Monthly Archives: March 2014

Sharding in mongodb

Just putting together, what we have done in sharding so that we dont forget it later. I shall update this doc as and when we have more details.

Sharding means, distributing data across multiple servers.Basically, mongodb sharding requires three things

1) a config server which stores the metadata which knows where the data resides

2) a query router server is the server to which the application actually communicates. It contacts the config servers to find in which shard the data resides and retrieves the data to the application.
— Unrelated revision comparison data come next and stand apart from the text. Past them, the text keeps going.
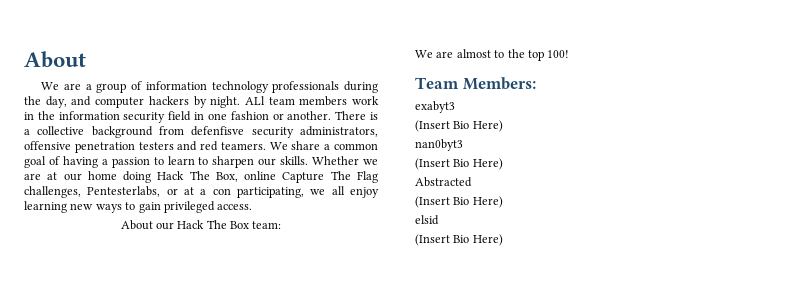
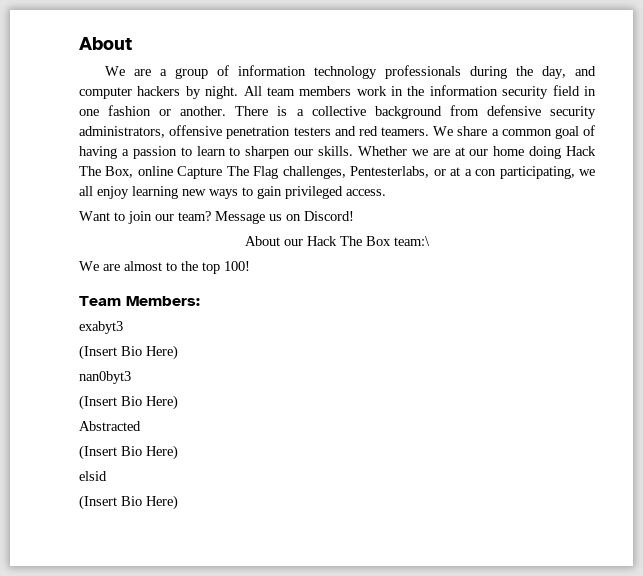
- ALl team members work in the information security field in one fashion or another.
+ All team members work in the information security field in one fashion or another.
- There is a collective background from defenfisve security administrators, offensive penetration testers and red teamers.
+ There is a collective background from defensive security administrators, offensive penetration testers and red teamers.
+ Want to join our team? Message us on Discord!
- About our Hack The Box team:
+ About our Hack The Box team:\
3) shard servers – this consists of a subset of the entire data, distributed across multiple servers

In our case, for test purpose, we used the minimal number of servers. Mongod eats up ram hence, it will be good to use servers with somewhat good specifications. We used

1) 1 config servers

2) 1 query router server. We combined config server and query router server into one, hence these two required only 1 server.

3) In order to see how sharding actually works, we needed 2 shard servers. So a total of 3 servers

Install mongo in all servers as mentioned in http://greproot.com/install-mongodb-centos/

Setting up config server

————————–

Hostname of server chosen as config.mongotest.com

mkdir /mongo-metadata     – create a folder for the mongo metadata

Now start mongo config server as follows. Make sure to use the port as 27019. Whatever number of config servers you use, you need to make sure the path and port are same for all.

mongod –configsvr –fork –logpath=/var/log/mongo/mongod.log  –dbpath /mongo-metadata –port 27019

Setting up query router

—————————-

Please note I chose config and query router servers to be same. If you have an alternate server, use it as queryrouter server. Query router use the mongos service. Mongos runs on port 27017.

mkdir /queryrouter_log

Start mongos as follows.

mongos –fork –logpath /queryrouter_log/query.log –configdb config.mongotest.com:27019

Shard Servers

—————–

Hostnames chosen are shard1.mongotest.com and shard2.mongotest.com. Just start mongodb in both servers and it will run on port 27017

We dont have to setup shard servers separately.  Just login to any one shard server and you can setup all shards from there itself.

Login to any shard server as root. Connect to the query router server from there as follows.

mongo –host config.mongotest.com –port 27017

above command connects to the mongo shell of queryrouter server, at port 27017 which runs mongos

mongo –host config.mongotest.com –port 27017

MongoDB shell version: 2.4.9
connecting to: config.mongotest.com:27017/test

Add the two shard servers first
mongos> sh.addShard( “shard1.mongotest.com:27017″ )
mongos> sh.addShard( “shard2.mongotest.com:27017″ )

Create a new database

mongos> use divya_test
switched to db divya_test
Enable Sharding for that db

mongos> sh.enableSharding(“divya_test”)
{ “ok” : 1 }

Create a new collection test with an index _id

mongos> db.test.ensureIndex( { _id : “hashed” } )

Now shard this collection using a hashed shard key(i am not very sure of how shard keys has to be selected)

sh.shardCollection(“divya_test.test”, { “_id”: “hashed” } )

 

You can see the status of the shards by issuing the following command

mongos>sh.status()

Now, try adding some data to the collection and check both shard servers. You will see the data is spread across those servers.

mongos> db.test.save({_id:1})
mongos> db.test.save({_id:2})
mongos> db.test.save({_id:3})
mongos> db.test.find()
{ “_id” : 1 }
{ “_id” : 2 }
{ “_id” : 3 }